• **What is needed**
Repeat the records verbatim and leave the pictures out of your copy.

(Version comparison data)
<<<<

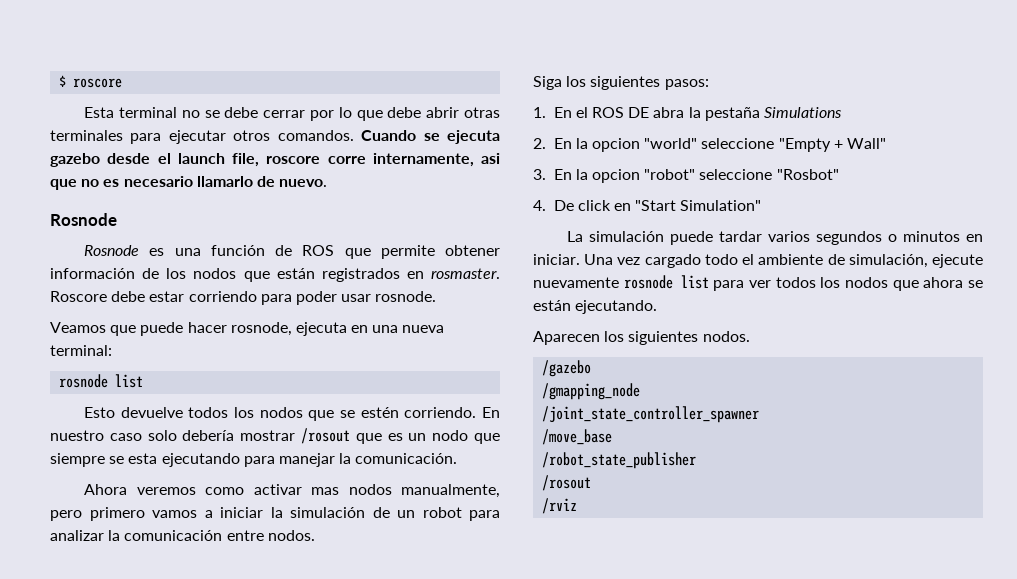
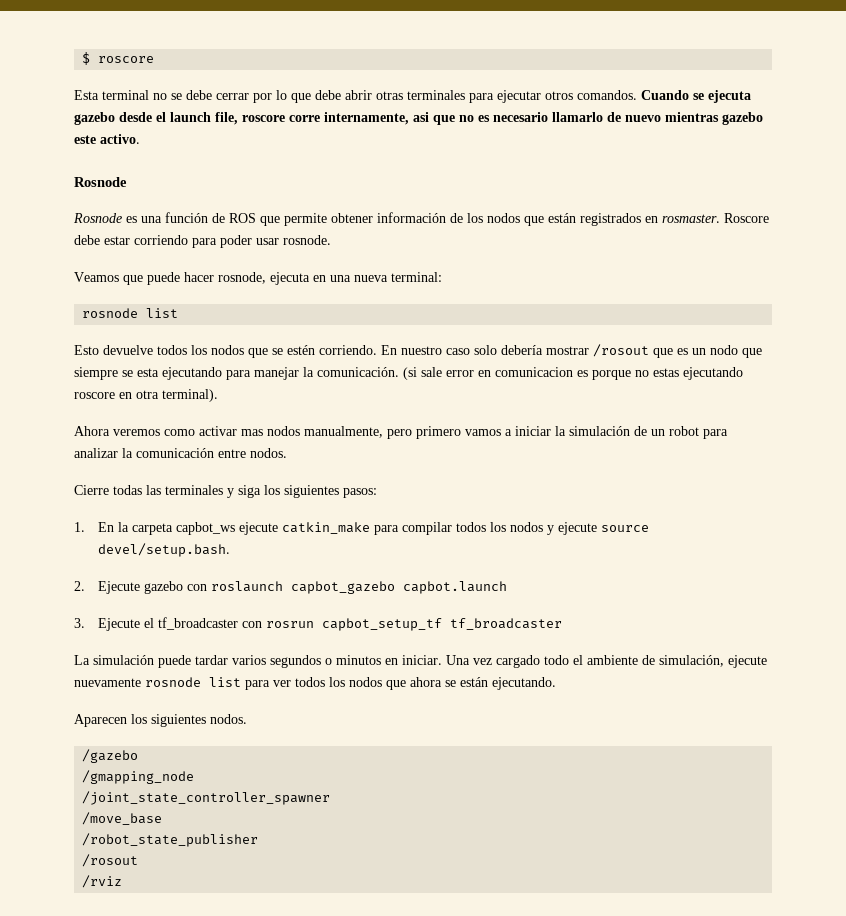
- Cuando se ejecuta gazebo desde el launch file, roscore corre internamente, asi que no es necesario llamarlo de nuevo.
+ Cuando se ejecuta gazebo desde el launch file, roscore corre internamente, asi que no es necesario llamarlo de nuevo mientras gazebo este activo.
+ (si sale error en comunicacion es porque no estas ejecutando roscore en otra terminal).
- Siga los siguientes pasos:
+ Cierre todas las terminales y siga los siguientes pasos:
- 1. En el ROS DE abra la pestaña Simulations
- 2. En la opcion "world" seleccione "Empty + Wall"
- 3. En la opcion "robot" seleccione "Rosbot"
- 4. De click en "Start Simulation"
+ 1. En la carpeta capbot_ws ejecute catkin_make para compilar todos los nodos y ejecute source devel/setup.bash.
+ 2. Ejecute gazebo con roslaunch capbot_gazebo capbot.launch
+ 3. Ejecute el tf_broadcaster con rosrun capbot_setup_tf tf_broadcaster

>>>>

• **Answer section**
- Cuando se ejecuta gazebo desde el launch file, roscore corre internamente, asi que no es necesario llamarlo de nuevo.
+ Cuando se ejecuta gazebo desde el launch file, roscore corre internamente, asi que no es necesario llamarlo de nuevo mientras gazebo este activo.
+ (si sale error en comunicacion es porque no estas ejecutando roscore en otra terminal).
- Siga los siguientes pasos:
+ Cierre todas las terminales y siga los siguientes pasos:
- 1. En el ROS DE abra la pestaña Simulations
- 2. En la opcion "world" seleccione "Empty + Wall"
- 3. En la opcion "robot" seleccione "Rosbot"
- 4. De click en "Start Simulation"
+ 1. En la carpeta capbot_ws ejecute catkin_make para compilar todos los nodos y ejecute source devel/setup.bash.
+ 2. Ejecute gazebo con roslaunch capbot_gazebo capbot.launch
+ 3. Ejecute el tf_broadcaster con rosrun capbot_setup_tf tf_broadcaster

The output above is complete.